Une attaque sur l’île de Kharg, vitale pour le renforcement de l’embargo iranien sur les exportations de pétrole, pourrait faciliter la négociation d’un accord de paix, mais il est peu probable que le CGRI honore un accord, a déclaré Summers.

En savoir plus sur la couverture politique de CNBC

Richard de Meo, fondateur et PDG d’Attara, une société de couverture de matières premières basée à Londres, a déclaré à CNBC que les marchés sont de plus en plus insensibles aux développements de la guerre entre les États-Unis et l’Iran.

“Il y a un sentiment croissant de lassitude au sein du secteur des entreprises face au risque géopolitique massif, certaines entreprises se sentant faussement rassurées par des conditions de marché relativement générales et ignorant les chocs de volatilité importants que nous observons, en particulier sur les marchés de l’énergie”, a-t-il déclaré.

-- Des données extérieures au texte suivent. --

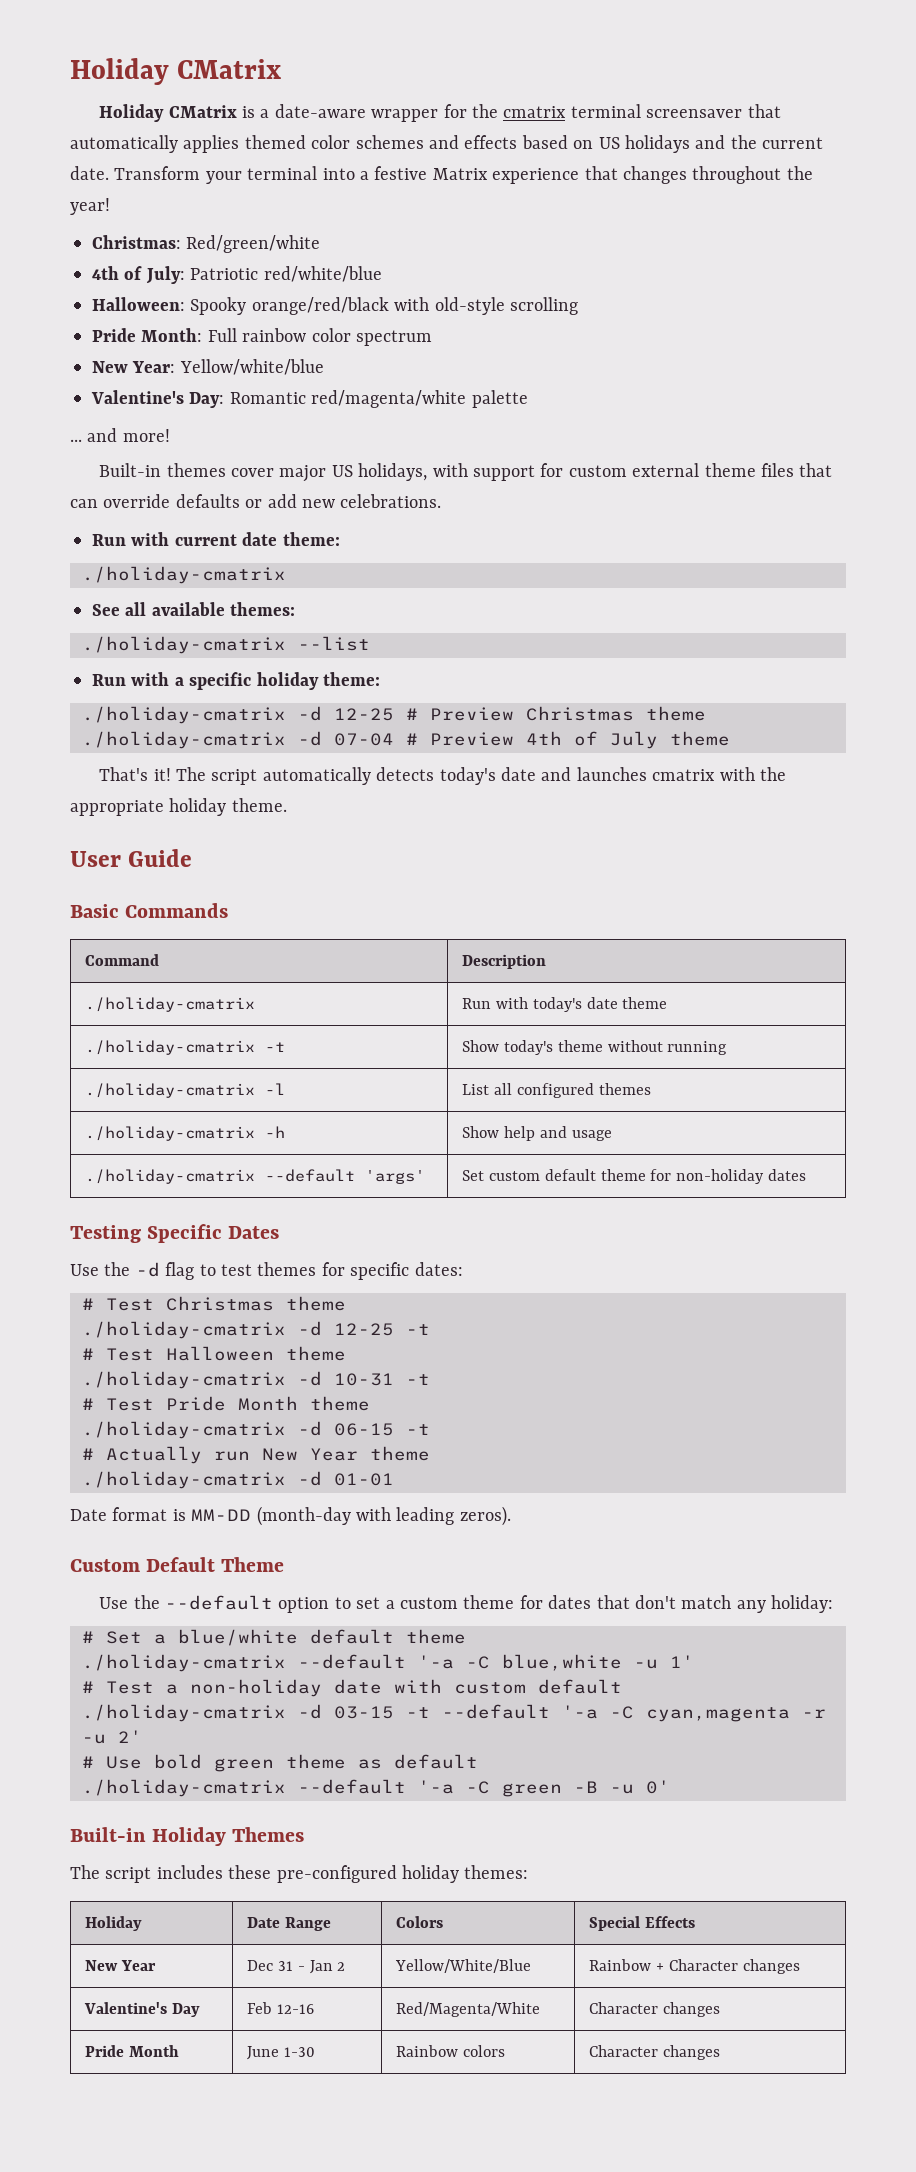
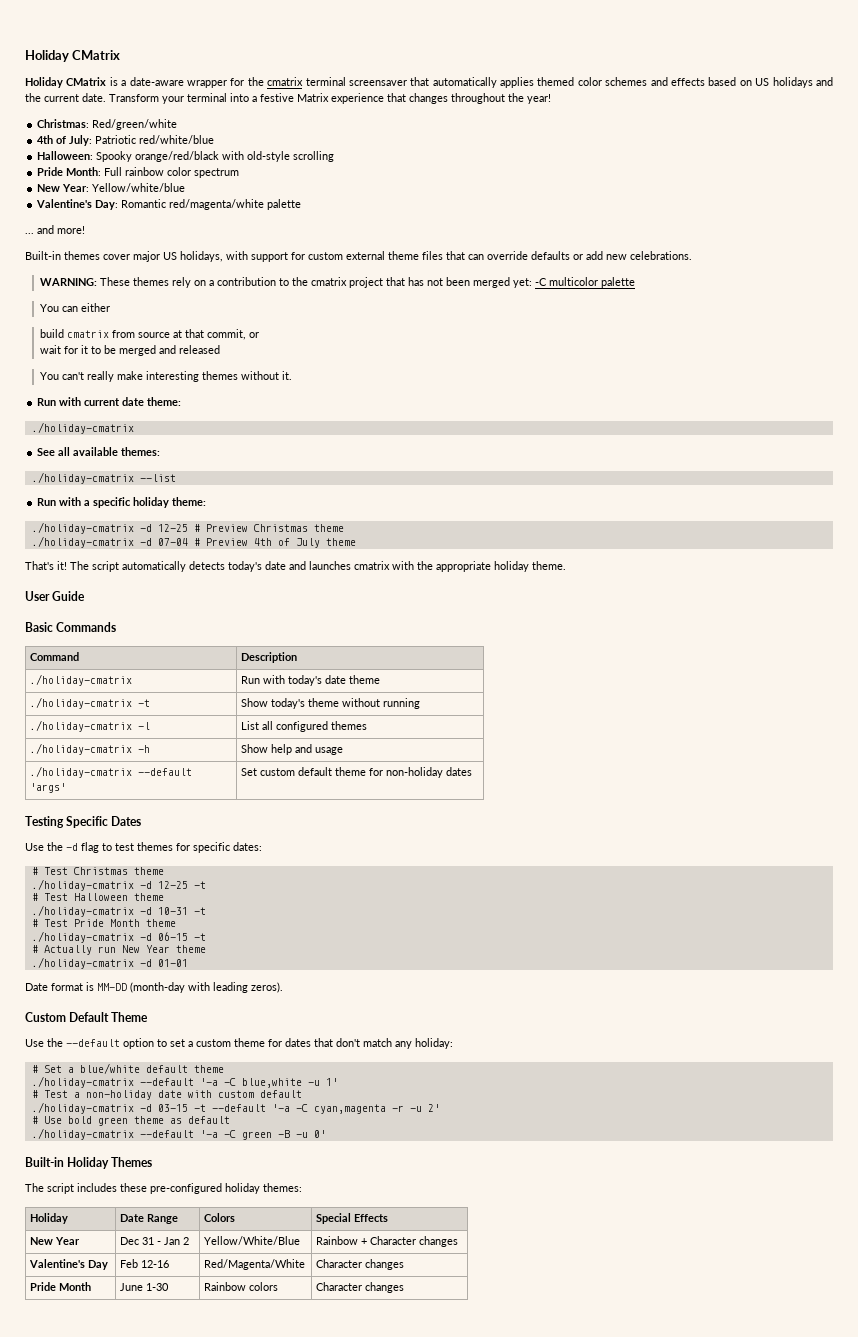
+ WARNING: These themes rely on a contribution to the cmatrix project that has not been merged yet: -C multicolor palette
+ You can either
+ build cmatrix from source at that commit, or
+ wait for it to be merged and released
+ You can't really make interesting themes without it.

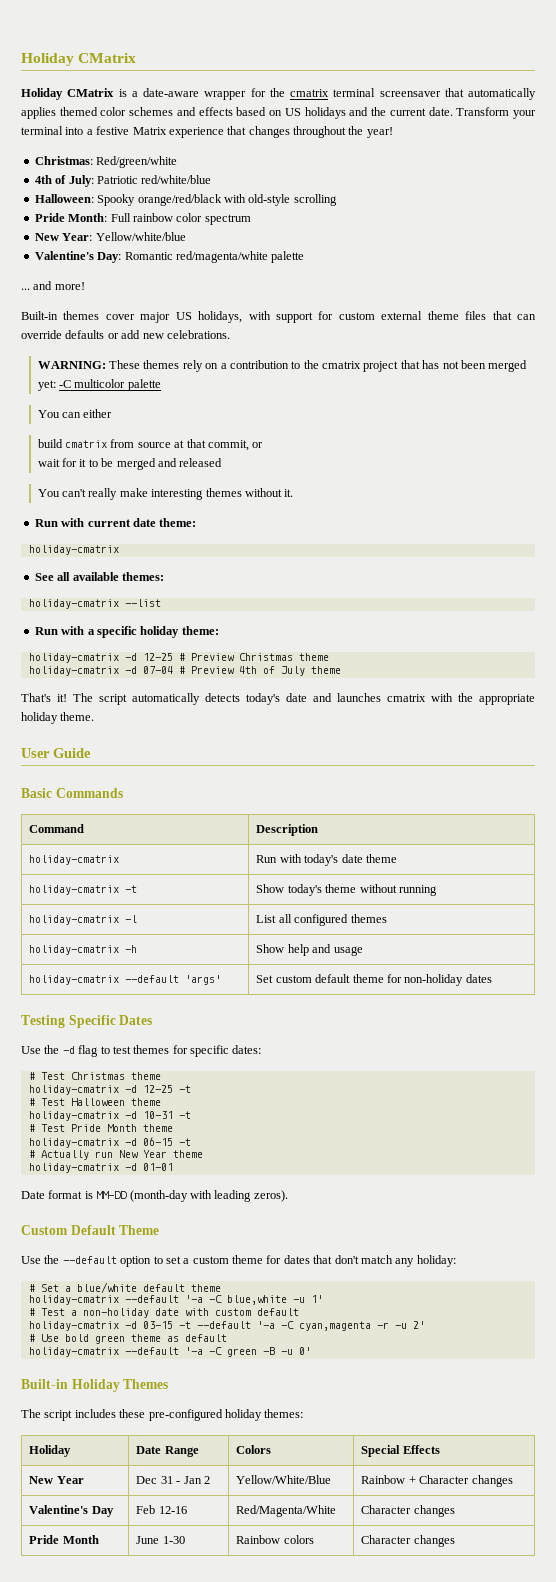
  Run with current date theme:
- ./holiday-cmatrix
+ holiday-cmatrix
- ./holiday-cmatrix --list
+ holiday-cmatrix --list
- ./holiday-cmatrix -d 12-25 # Preview Christmas theme
+ holiday-cmatrix -d 12-25 # Preview Christmas theme
- ./holiday-cmatrix -d 07-04 # Preview 4th of July theme
+ holiday-cmatrix -d 07-04 # Preview 4th of July theme
- ./holiday-cmatrix | Run with today's date theme
+ holiday-cmatrix | Run with today's date theme
- ./holiday-cmatrix -t | Show today's theme without running
+ holiday-cmatrix -t | Show today's theme without running
- ./holiday-cmatrix -l | List all configured themes
+ holiday-cmatrix -l | List all configured themes
- ./holiday-cmatrix -h | Show help and usage
+ holiday-cmatrix -h | Show help and usage
- ./holiday-cmatrix --default 'args' | Set custom default theme for non-holiday dates
+ holiday-cmatrix --default 'args' | Set custom default theme for non-holiday dates
- ./holiday-cmatrix -d 12-25 -t
+ holiday-cmatrix -d 12-25 -t
- ./holiday-cmatrix -d 10-31 -t
+ holiday-cmatrix -d 10-31 -t
- ./holiday-cmatrix -d 06-15 -t
+ holiday-cmatrix -d 06-15 -t
- ./holiday-cmatrix -d 01-01
+ holiday-cmatrix -d 01-01
- ./holiday-cmatrix --default '-a -C blue,white -u 1'
+ holiday-cmatrix --default '-a -C blue,white -u 1'
- ./holiday-cmatrix -d 03-15 -t --default '-a -C cyan,magenta -r -u 2'
+ holiday-cmatrix -d 03-15 -t --default '-a -C cyan,magenta -r -u 2'
- ./holiday-cmatrix --default '-a -C green -B -u 0'
+ holiday-cmatrix --default '-a -C green -B -u 0'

“Néanmoins, les équipes de trésorerie continuent de faire preuve d’une grande discipline dans leur approche de gestion des risques. Lorsque la flexibilité politique le permet, nombre d’entre elles augmentent les ratios de couverture et prolongent la durée des couvertures afin d’offrir une plus grande protection et une plus grande flexibilité contre les incertitudes futures des marchés.”